Page 1 of Elgar's MS
In 1912, at the premiere of his setting of Arthur O'Shaughnnessy's Ode, “The Music Makers” (for alto, chorus and orchestra) where Elgar quotes several of his own earlier themes, including from the Enigma Variations, the composer wrote this theme “expressed when [originally] written my sense of the loneliness of the artist as described in the first six lines of the Ode, and to me, it still embodies that sense.”

We are the music makers, 
And we are the dreamers of dreams,
Wandering by lone sea-breakers, 

And sitting by desolate streams, –
World-losers and world-forsakers, 

On whom the pale moon gleams:...

Dropping clues if not hints like bread-crumbs here and there, the composer also mentioned (or at least sanctioned a biographer who'd mentioned), given the theme's strange rhythmic phrasing with no strong downbeat, that the “theme is a counterpoint [to] some well-known melody which is never heard.”

One conductor I'd heard decided to play the violin line (what would seem to be the melody) more as an accompaniment to this “unheard theme” – not that anything I'm familiar with ever popped out as a likely solution.

CAE
The theme blends directly into the first variation:

Variation I – C.A.E. (beginning at 1:32 into the clip), Caroline Alice Elgar, the composer's wife (usually known as Alice), who was a constant source of encouragement and inspiration. Apparently, one might guess she also liked Brahms (there are shades of the 4th Symphony in the way the theme is treated). One fragment (a four-note accompaniment) was supposedly a bit Elgar would whistle when he returned home, a kind of musical “honey, I'm home” signature.

Variation II. H.D.S-P. (allegro; at 3:15), Hew David Steuart-Powell, one of Elgar's chamber-music friends, a pianist, who was ever-active, what today we might call “a bit hyper.” He's also Dora Penny's uncle (see Var. X).

Variation III. R.B.T. (allegretto, at 4:06), Richard Baxter Townsend, an amateur actor, referencing his representation of an old man in some amateur theatricals ‒ the low voice flying off occasionally into 'soprano' range. He was a "step-uncle" of Dora Penny's, btw.

Variation IV. W.M.B. (allegro di molto; 5:25), William Meath Baker, Townsend's brother-in-law, who “expressed himself somewhat energetically,” would bark out plans for the day, then leave the room with a vigorous door-slam as fast as he had entered it.

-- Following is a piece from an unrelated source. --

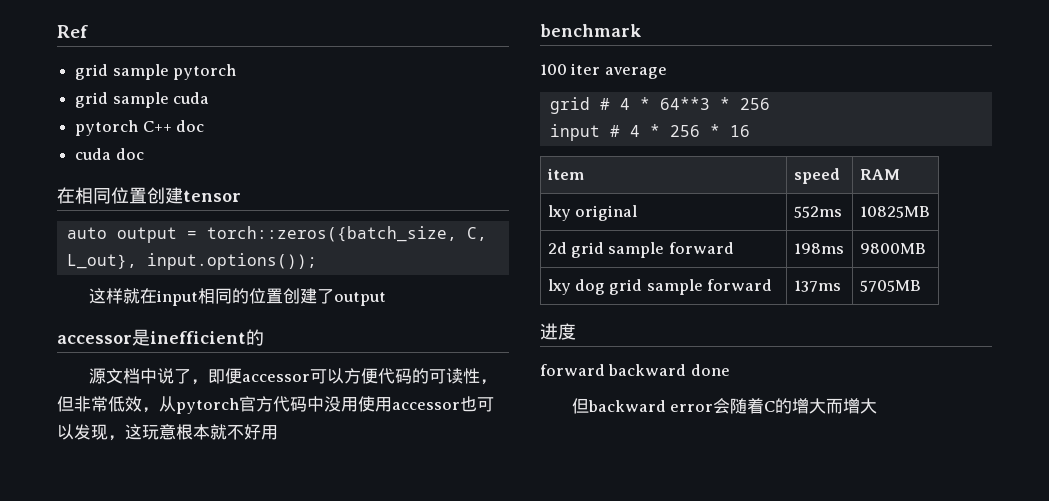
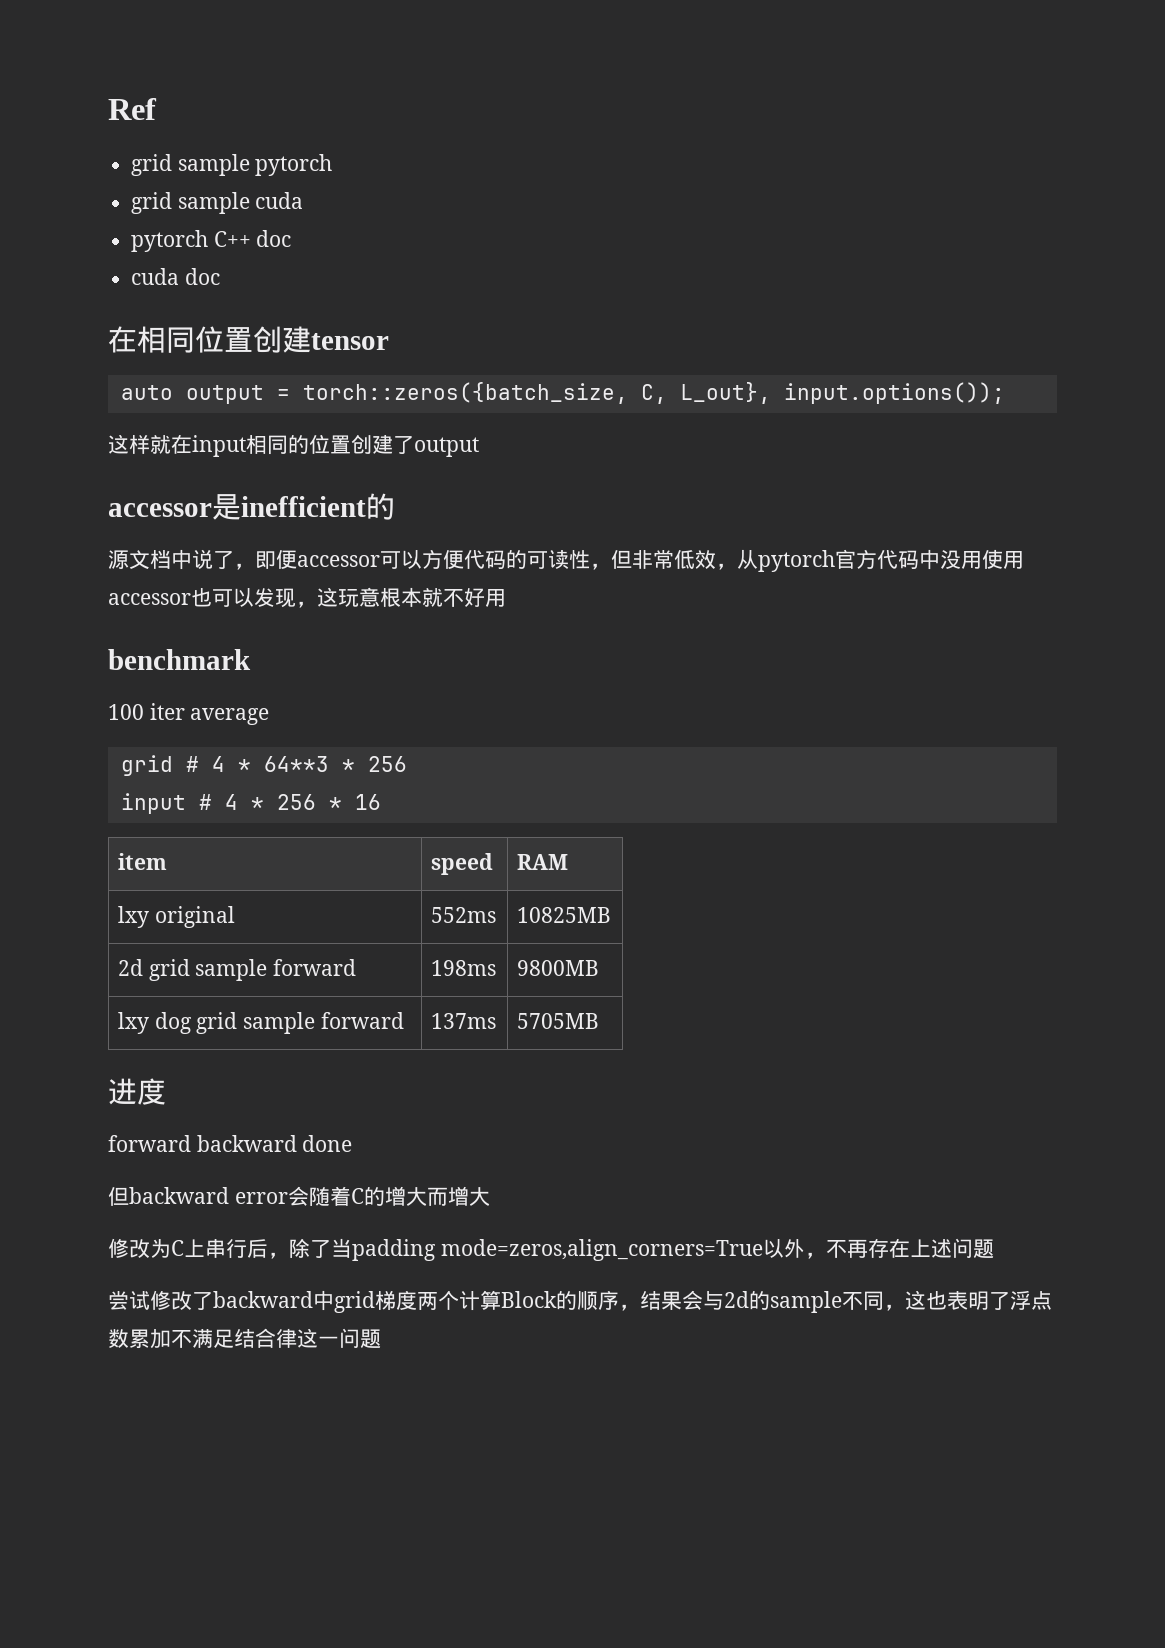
(878, 406) none -> [108,1238,994,1261] [108,1290,1052,1313] [108,1328,381,1349] // 修改为C上串行后，除了当padding mode=zeros,align_corners=True以外，不再存在上述问题 // 尝试修改了backward中grid梯度两个计算Block的顺序，结果会与2d的sample不同，这也表明了浮点数累加不满足结合律这一问题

Variation V. R.P.A. (moderato; 5:56), Richard Penrose Arnold, son of the writer Matthew Arnold, an amateur pianist who would punctuate serious discourse with a nervous laugh (note the “serious” strings befitting a son of a serious writer, and the intervening woodwind laughter).
Troyte

Variation VI. Ysobel (andantino; 7:59), Isobel Fitton, a violist who was a viola student of Elgar's, and so the viola section is featured prominently. “It may be noticed,” the composer explained, “that the opening bar, a phrase made use of throughout the variation, is an ‘exercise’ for crossing the strings – a difficulty for beginners.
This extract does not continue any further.